What Are the Examples of Criminal Mischief in Texas?
There is a wide range of activities that may lead to criminal mischief charges in Texas. Some of the most common examples of criminal mischief include:
Damaging, defacing, or destroying private or public property. Common examples are graffiti and paintings on a wall.
Damaging someone’s motor vehicle. Common examples include scratching car paint with keys and breaking car windows.
Damaging a place of business. Common examples include breaking doors, windows, signs, or fixtures owned by a business.
Causing damage to school property. Common examples are breaking windows, writing on desks, and painting on school walls.

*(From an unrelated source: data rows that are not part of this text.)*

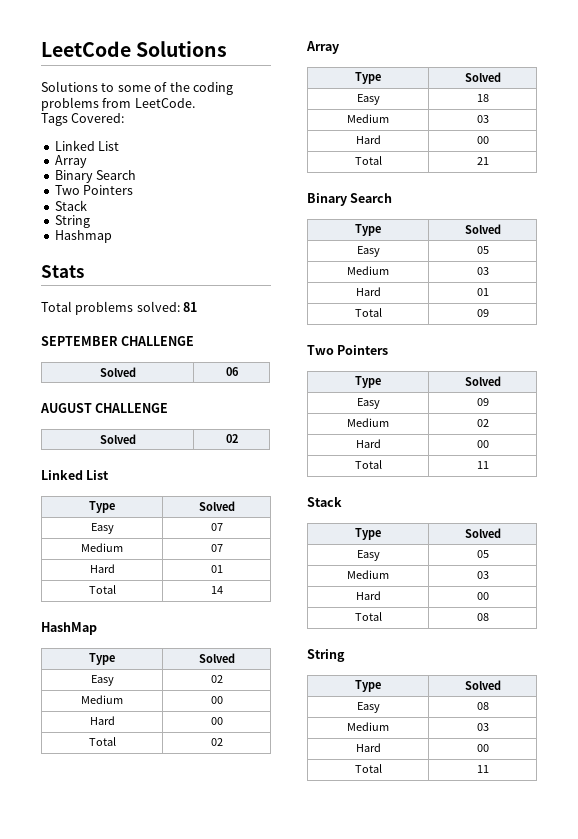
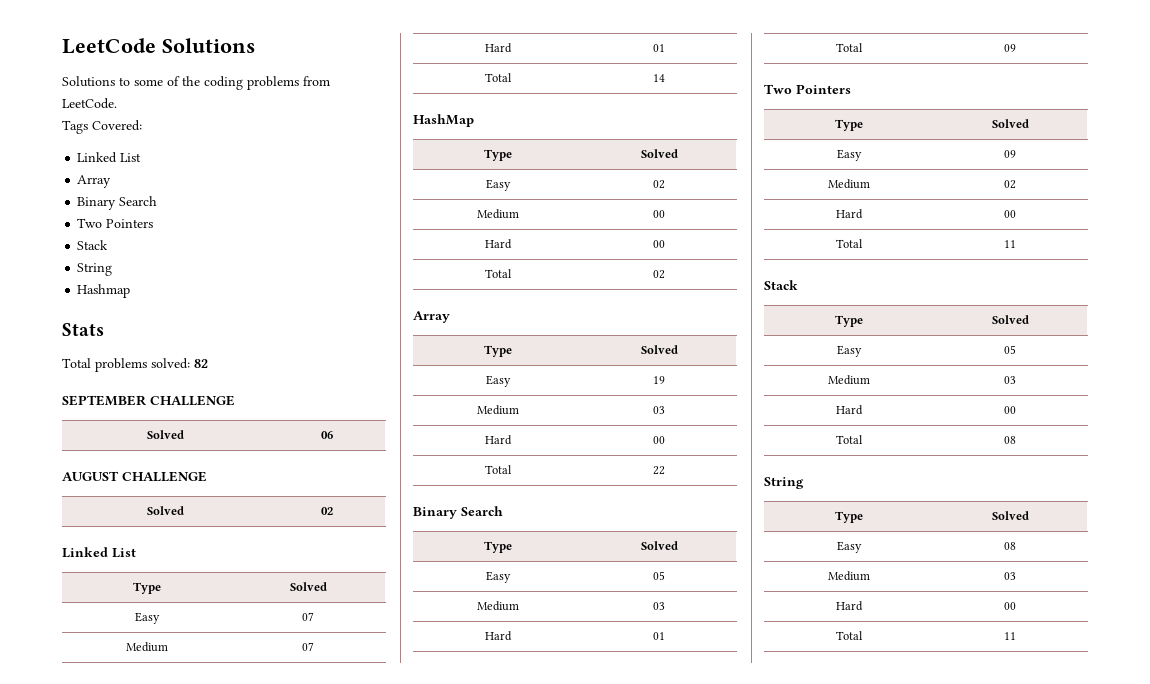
[183,302,198,312] 81 -> [194,359,208,368] 82
[476,94,489,102] [347,114,389,123] [476,115,489,123] [355,135,381,144] [476,136,489,144] [354,156,382,165] [476,157,489,165] 18 // Medium | 03 // Hard | 00 // Total | 21 -> [653,376,665,384] [476,405,519,415] [653,406,665,414] [484,435,512,445] [653,436,665,444] [484,465,512,474] [653,466,665,475] 19 // Medium | 03 // Hard | 00 // Total | 22

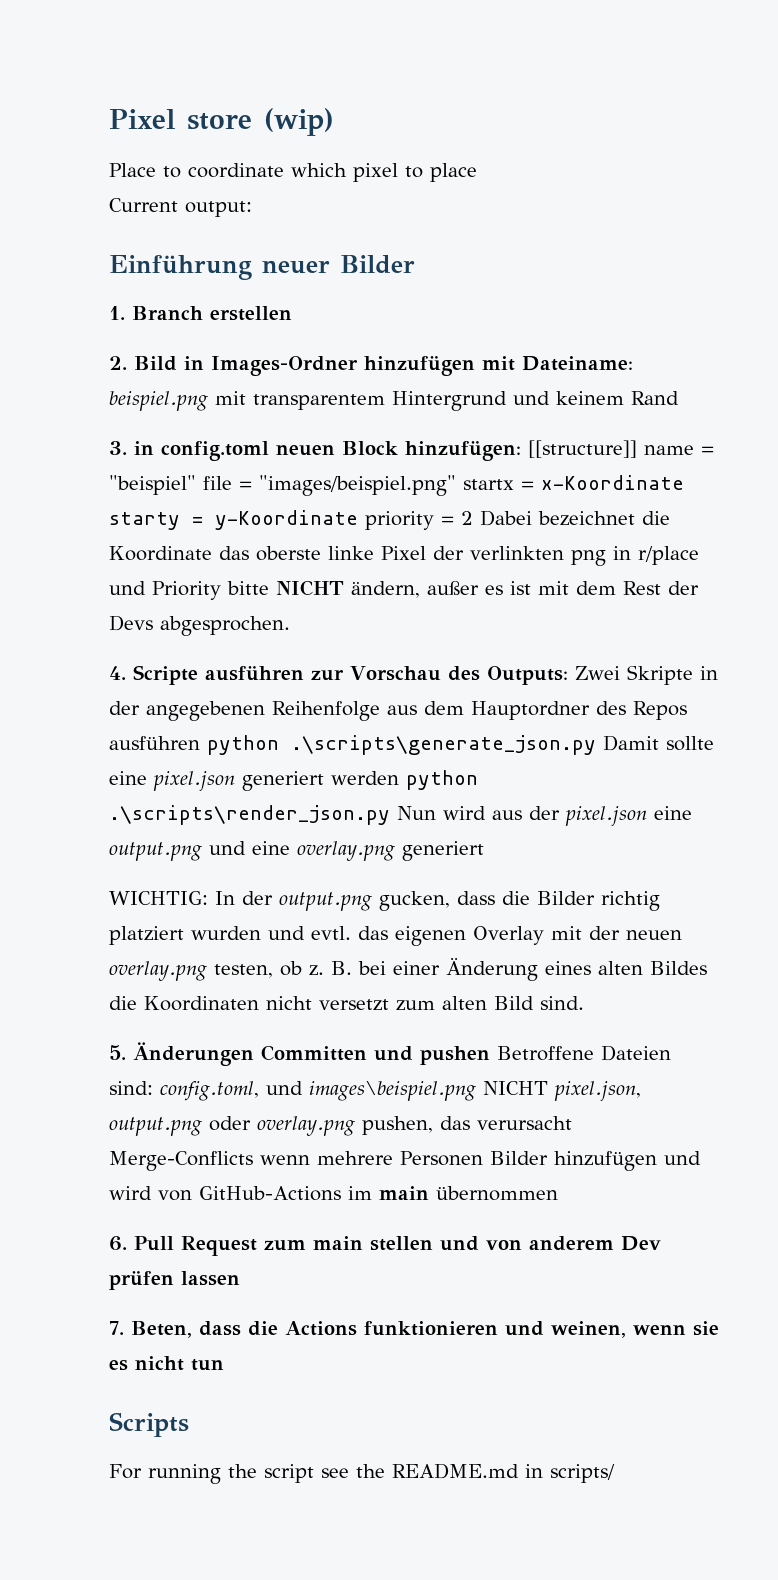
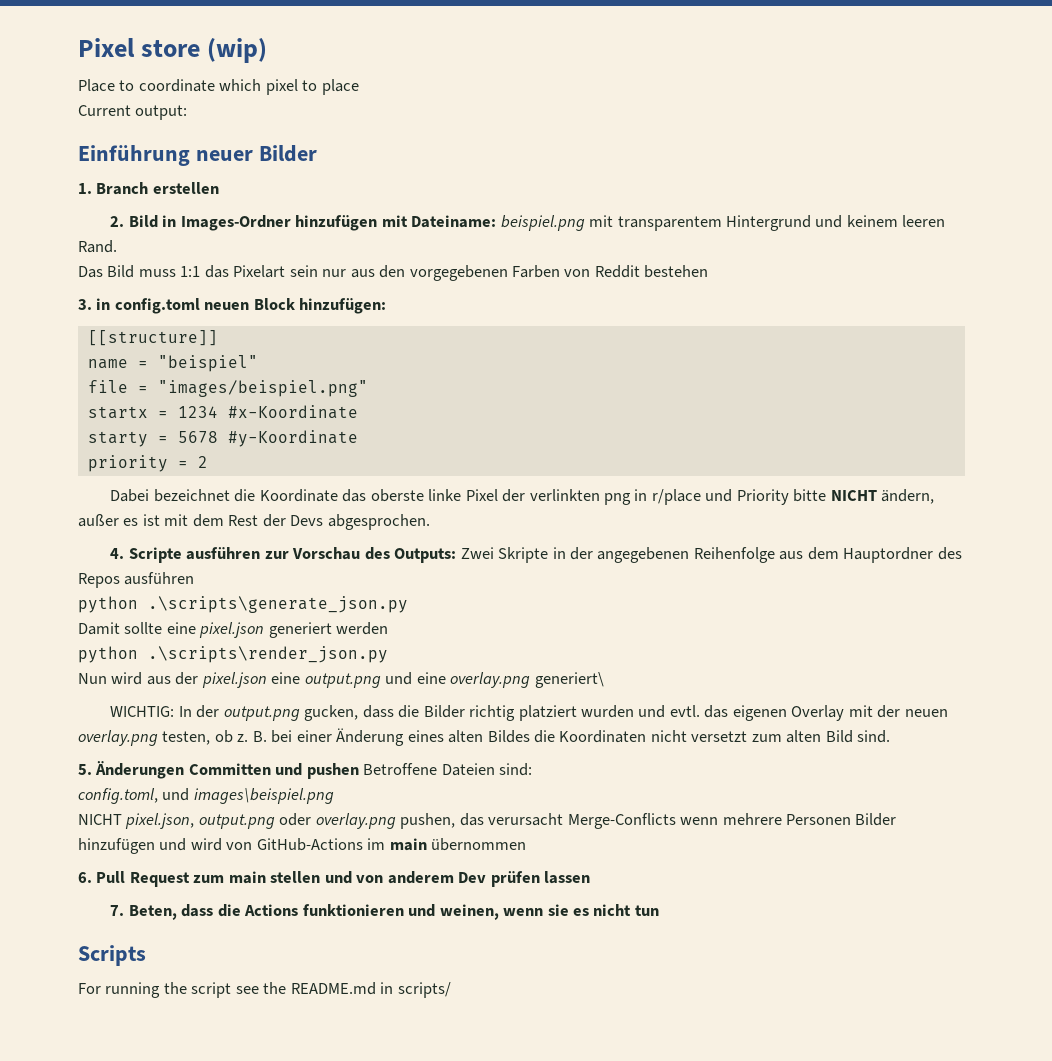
[631,391,679,405] Rand -> [902,215,946,227] [78,240,117,253] [78,265,709,281] leeren Rand. // Das Bild muss 1:1 das Pixelart sein nur aus den vorgegebenen Farben von Reddit bestehen
(521, 451) none -> (387, 306) //
(637, 449) none -> (218, 338) //
(196, 485) none -> (258, 363) //
(456, 485) none -> (368, 388) //
[541,475,684,490] [109,510,358,530] x-Koordinate starty = y-Koordinate -> [177,405,358,419] [87,430,358,447] 1234 #x-Koordinate // starty = 5678 #y-Koordinate //
(473, 518) none -> (208, 462) //
(200, 743) none -> (195, 578) //
(596, 745) none -> (408, 604) //
(399, 778) none -> (389, 628) //
(390, 815) none -> (388, 654) //
[401,841,484,861] generiert -> [534,672,604,688] generiert\
(153, 1088) none -> (533, 769) //
(476, 1091) none -> (334, 796) //

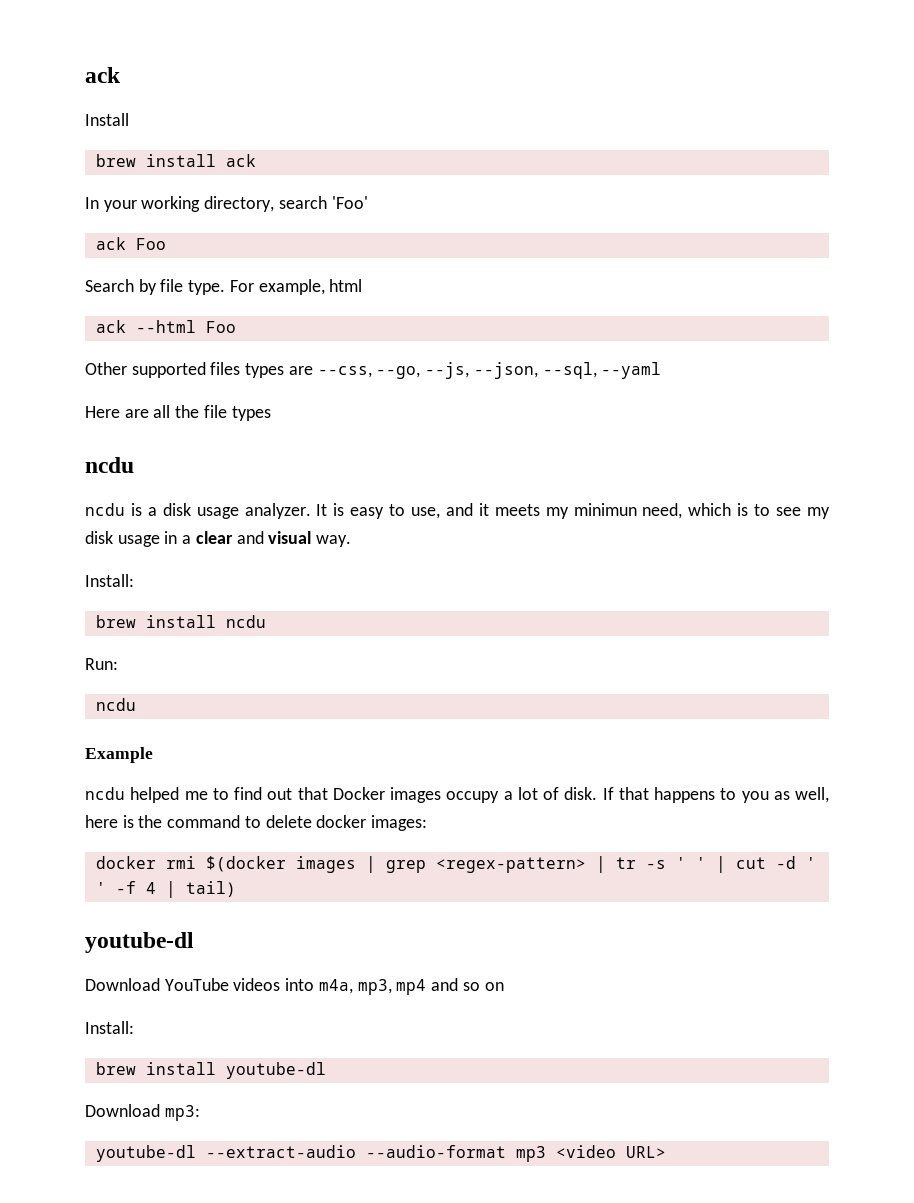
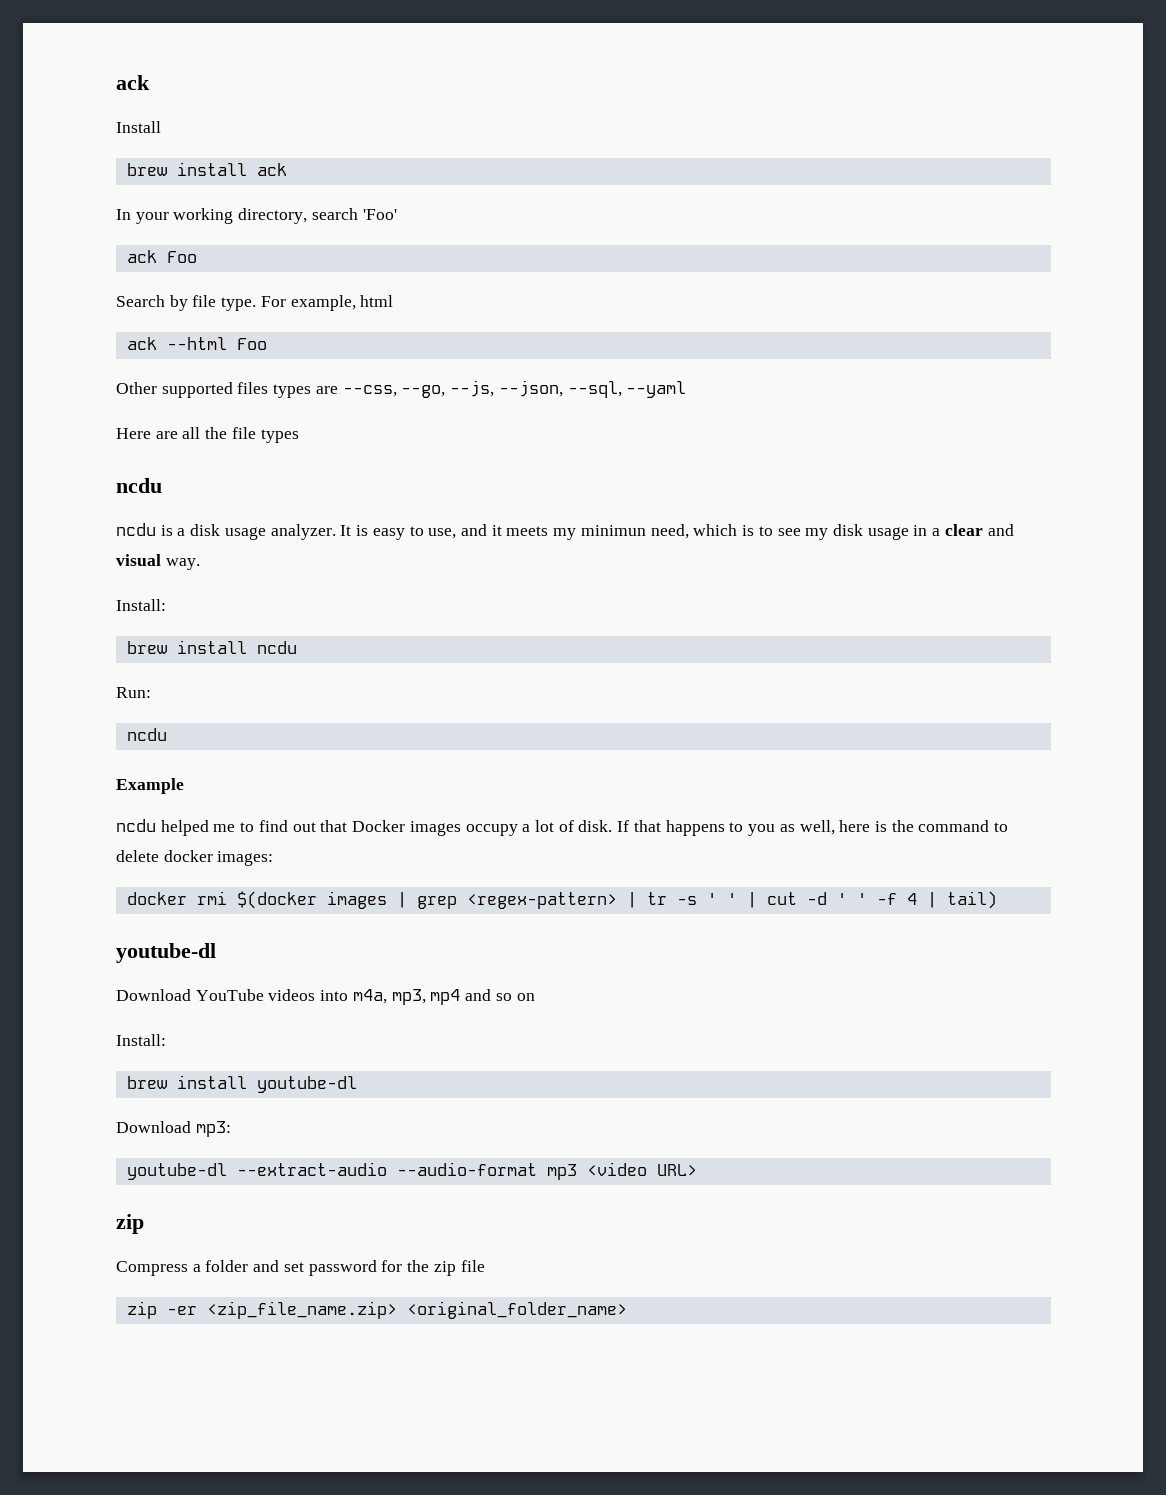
(666, 1152) none -> [116,1214,144,1234] [116,1260,485,1276] [126,1301,627,1319] // zip // Compress a folder and set password for the zip file // zip -er <zip_file_name.zip> <original_folder_name>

Damaging a home or habitation. Common examples include breaking a fence, painting on walls and fences, and others.
What Are the Potential Defenses to Criminal Mischief Charges in Texas?
If you are facing criminal mischief charges in Texas, it is critical to speak with a knowledgeable criminal defense lawyer to get the charges dismissed or reduced. In order to convict you of criminal mischief, the prosecutor has to rely on witness statements or evidence to prove that you committed the offense.
In the absence of witness statements and physical evidence, including photographs and surveillance camera footage, the prosecution may have a hard time proving your guilt.
If that is the case, your Round Rock criminal defense attorney may be able to convince the judge that you cannot be convicted due to the lack of evidence.
Keep in mind that the prosecution must prove that you knowingly or intentionally damaged or destroyed the tangible property of another person or entity. If you did not intend to damage or destroy the property, you cannot be convicted of criminal mischief.
Your attorney can also argue that the damage that was done to the property is so minor that you cannot be convicted of criminal mischief. Note: The higher the value of the damage, the more serious the punishment.
Finally, if you had the property owner’s effective consent, you can avoid a conviction. However, proving that you had the owner’s permission to damage, deface, or destroy their property is rarely an effective defense.